Work to be completed: Pull every line containing "flex" out of the material below.

Dataset records:
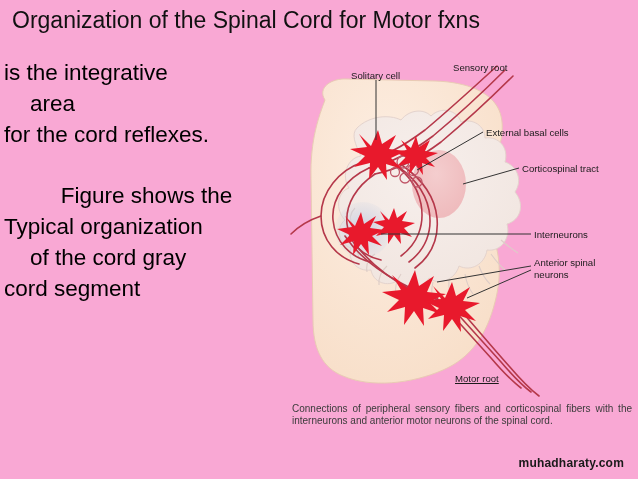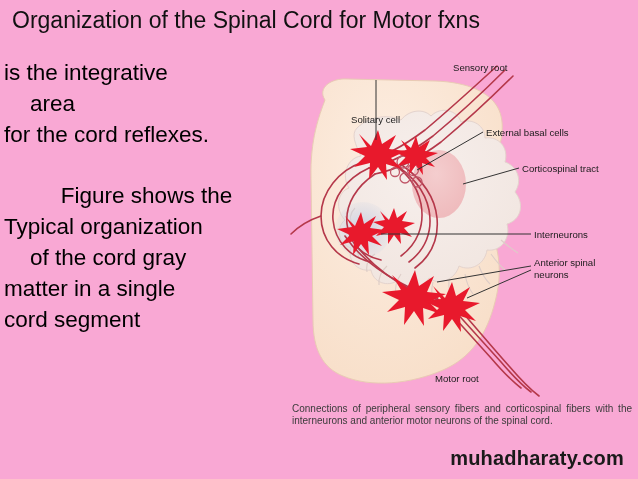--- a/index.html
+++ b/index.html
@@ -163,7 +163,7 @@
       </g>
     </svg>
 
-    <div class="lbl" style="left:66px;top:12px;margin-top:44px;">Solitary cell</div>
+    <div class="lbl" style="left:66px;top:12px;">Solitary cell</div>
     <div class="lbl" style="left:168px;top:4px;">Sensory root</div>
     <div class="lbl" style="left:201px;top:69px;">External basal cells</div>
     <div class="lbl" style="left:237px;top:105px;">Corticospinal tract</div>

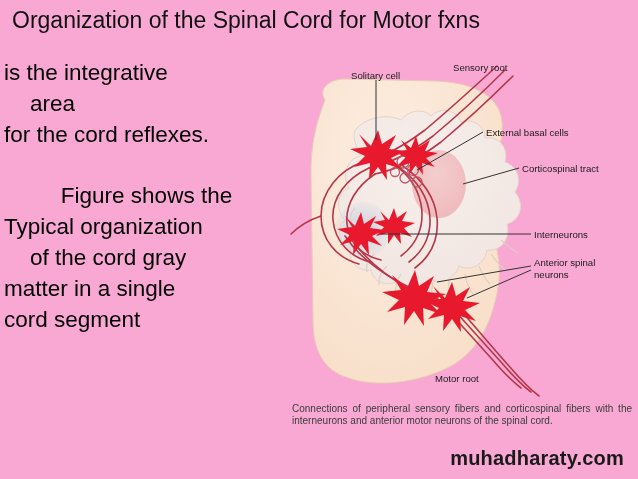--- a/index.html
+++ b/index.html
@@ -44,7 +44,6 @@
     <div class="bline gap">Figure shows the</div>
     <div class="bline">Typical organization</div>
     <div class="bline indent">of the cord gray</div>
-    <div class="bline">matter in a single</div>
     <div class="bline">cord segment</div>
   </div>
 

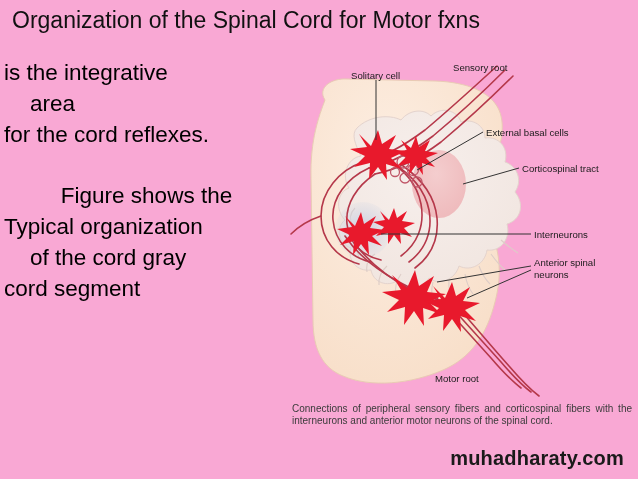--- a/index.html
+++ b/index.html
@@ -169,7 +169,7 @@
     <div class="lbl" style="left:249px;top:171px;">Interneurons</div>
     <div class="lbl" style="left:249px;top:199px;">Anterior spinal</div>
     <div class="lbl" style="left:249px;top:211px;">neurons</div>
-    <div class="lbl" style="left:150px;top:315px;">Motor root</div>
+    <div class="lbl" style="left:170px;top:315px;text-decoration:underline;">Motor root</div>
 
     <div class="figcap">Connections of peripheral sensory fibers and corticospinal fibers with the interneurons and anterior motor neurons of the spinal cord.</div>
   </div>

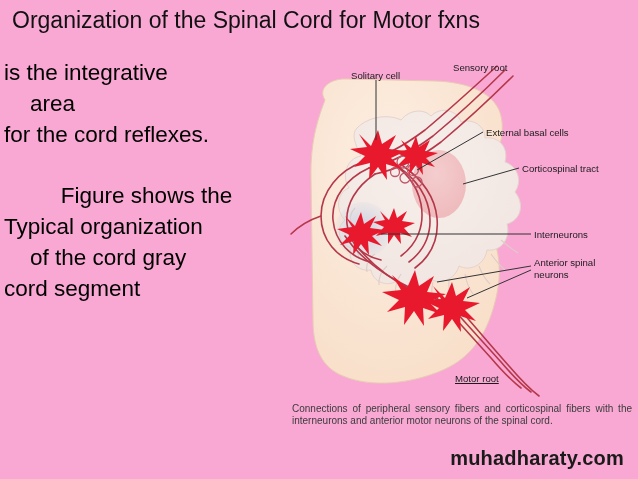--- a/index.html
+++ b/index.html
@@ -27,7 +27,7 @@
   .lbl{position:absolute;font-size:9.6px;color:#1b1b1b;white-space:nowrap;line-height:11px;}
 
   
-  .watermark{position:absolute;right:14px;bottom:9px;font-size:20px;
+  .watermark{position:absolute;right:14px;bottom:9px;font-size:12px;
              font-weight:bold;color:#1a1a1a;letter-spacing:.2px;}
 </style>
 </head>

...

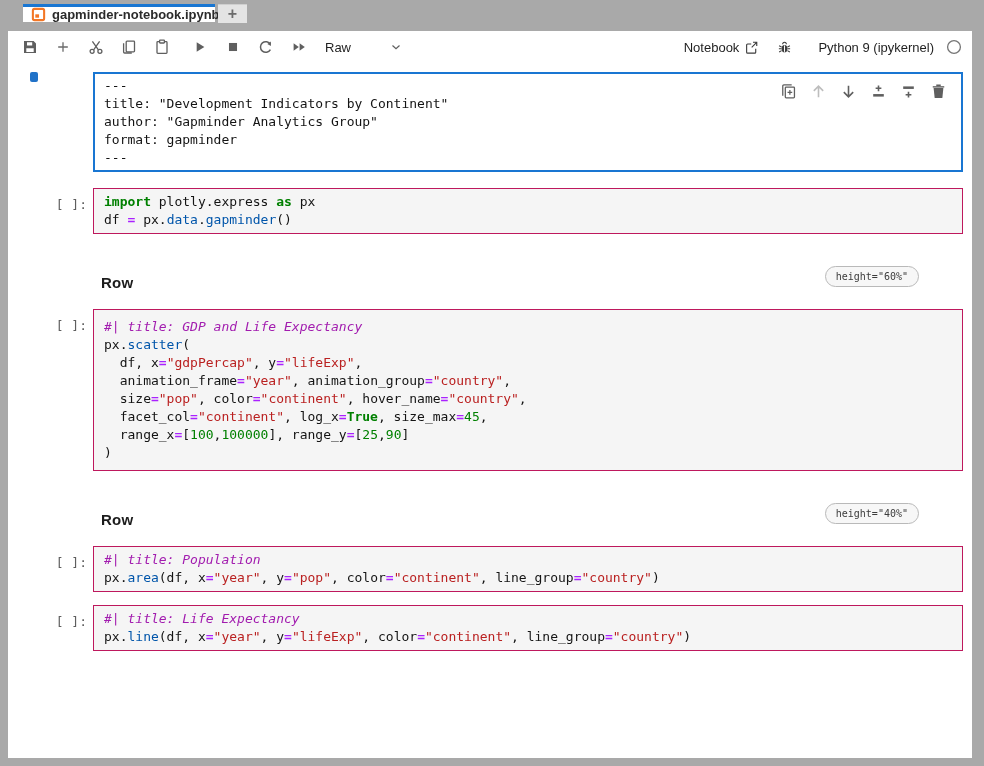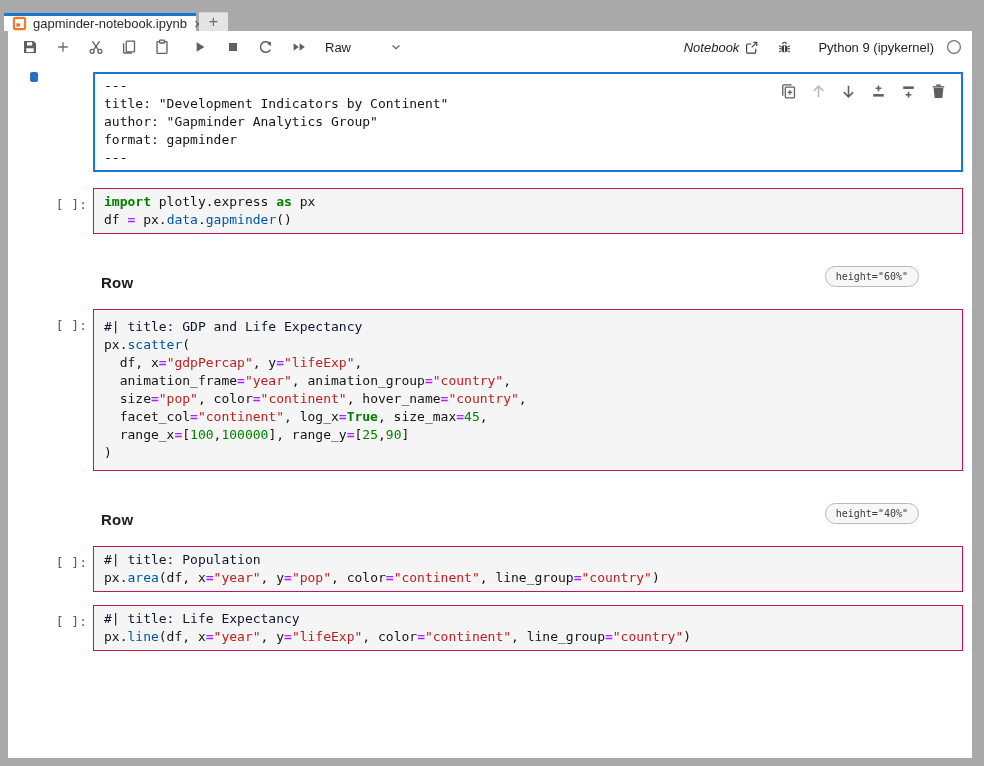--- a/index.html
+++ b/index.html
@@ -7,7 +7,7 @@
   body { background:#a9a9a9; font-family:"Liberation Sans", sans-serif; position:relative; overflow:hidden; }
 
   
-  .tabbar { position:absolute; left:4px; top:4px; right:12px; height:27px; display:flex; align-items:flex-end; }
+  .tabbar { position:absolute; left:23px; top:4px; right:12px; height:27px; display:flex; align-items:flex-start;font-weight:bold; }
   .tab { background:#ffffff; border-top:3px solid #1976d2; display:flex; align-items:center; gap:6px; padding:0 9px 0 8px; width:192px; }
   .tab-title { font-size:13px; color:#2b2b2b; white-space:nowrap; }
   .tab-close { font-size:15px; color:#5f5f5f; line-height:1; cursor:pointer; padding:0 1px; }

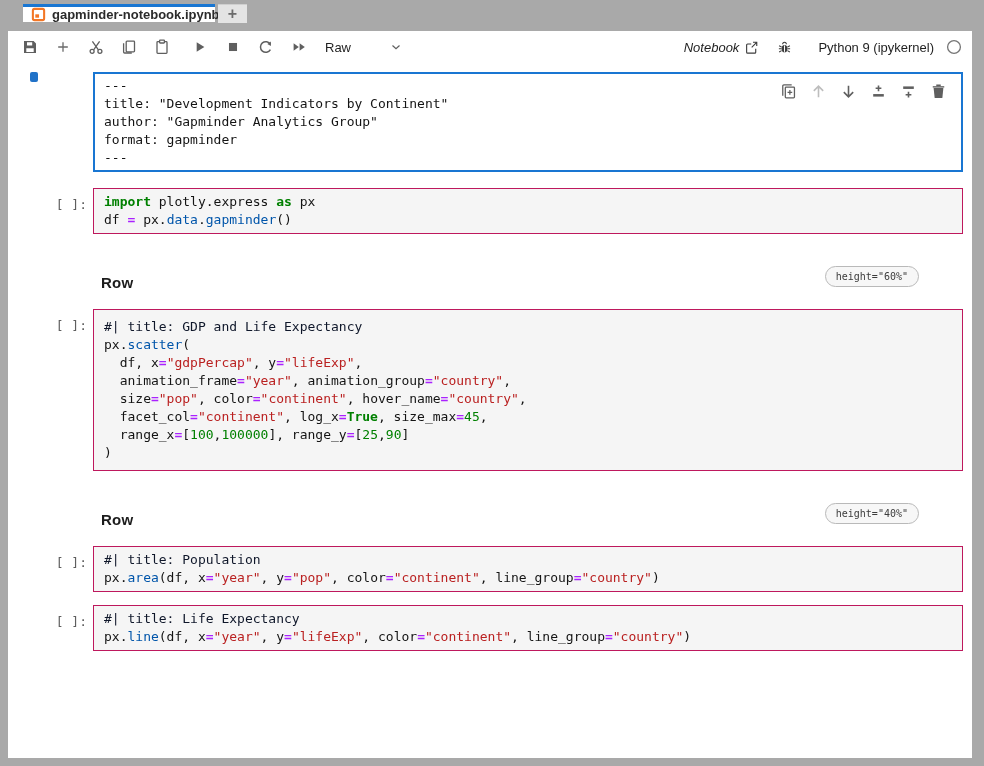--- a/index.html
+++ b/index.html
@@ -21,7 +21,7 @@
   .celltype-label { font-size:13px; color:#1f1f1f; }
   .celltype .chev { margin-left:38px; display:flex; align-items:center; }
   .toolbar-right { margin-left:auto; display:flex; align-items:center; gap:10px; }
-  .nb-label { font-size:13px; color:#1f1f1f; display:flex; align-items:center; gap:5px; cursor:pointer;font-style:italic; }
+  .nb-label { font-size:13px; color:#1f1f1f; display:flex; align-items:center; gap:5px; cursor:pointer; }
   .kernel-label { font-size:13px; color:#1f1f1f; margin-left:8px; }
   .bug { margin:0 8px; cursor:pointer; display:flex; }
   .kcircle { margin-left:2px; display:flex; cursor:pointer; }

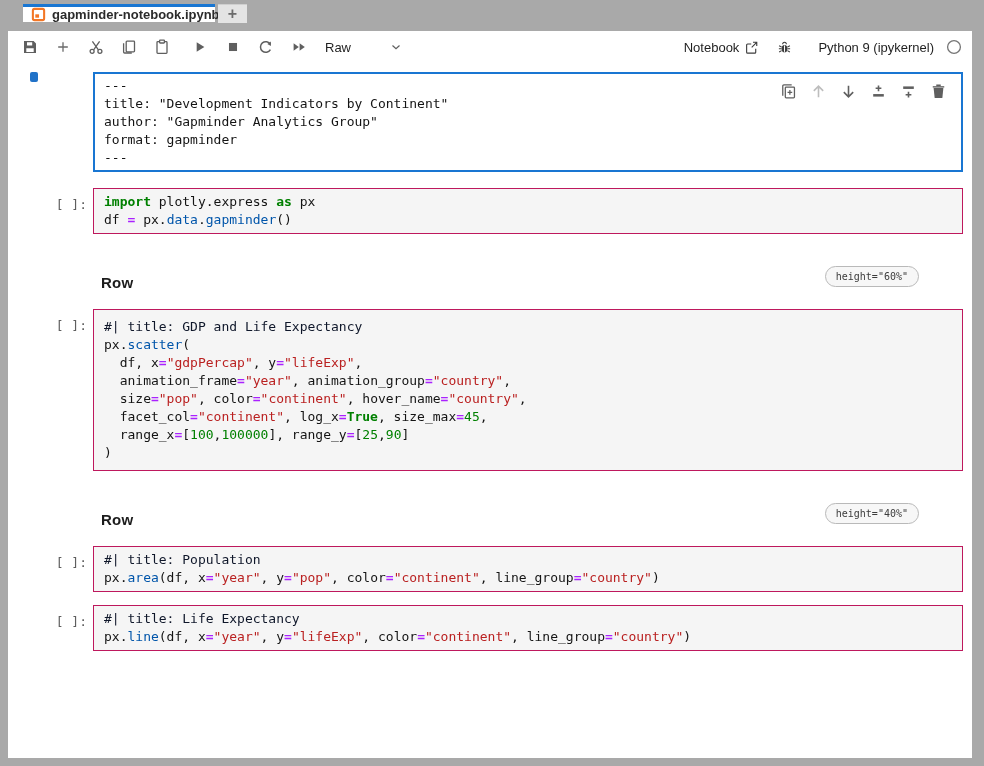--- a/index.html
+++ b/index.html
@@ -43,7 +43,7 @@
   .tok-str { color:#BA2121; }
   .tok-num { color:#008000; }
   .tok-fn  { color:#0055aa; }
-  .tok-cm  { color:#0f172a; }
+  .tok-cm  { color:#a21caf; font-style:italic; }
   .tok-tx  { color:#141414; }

The completed task:
-  .tabbar { position:absolute; left:4px; top:4px; right:12px; height:27px; display:flex; align-items:flex-end; }
+  .tabbar { position:absolute; left:23px; top:4px; right:12px; height:27px; display:flex; align-items:flex-start;font-weight:bold; }
   .tab { background:#ffffff; border-top:3px solid #1976d2; display:flex; align-items:center; gap:6px; padding:0 9px 0 8px; width:192px; }
   .celltype .chev { margin-left:38px; display:flex; align-items:center; }
   .toolbar-right { margin-left:auto; display:flex; align-items:center; gap:10px; }
-  .nb-label { font-size:13px; color:#1f1f1f; display:flex; align-items:center; gap:5px; cursor:pointer;font-style:italic; }
+  .nb-label { font-size:13px; color:#1f1f1f; display:flex; align-items:center; gap:5px; cursor:pointer; }
   .bug { margin:0 8px; cursor:pointer; display:flex; }
   .kcircle { margin-left:2px; display:flex; cursor:pointer; }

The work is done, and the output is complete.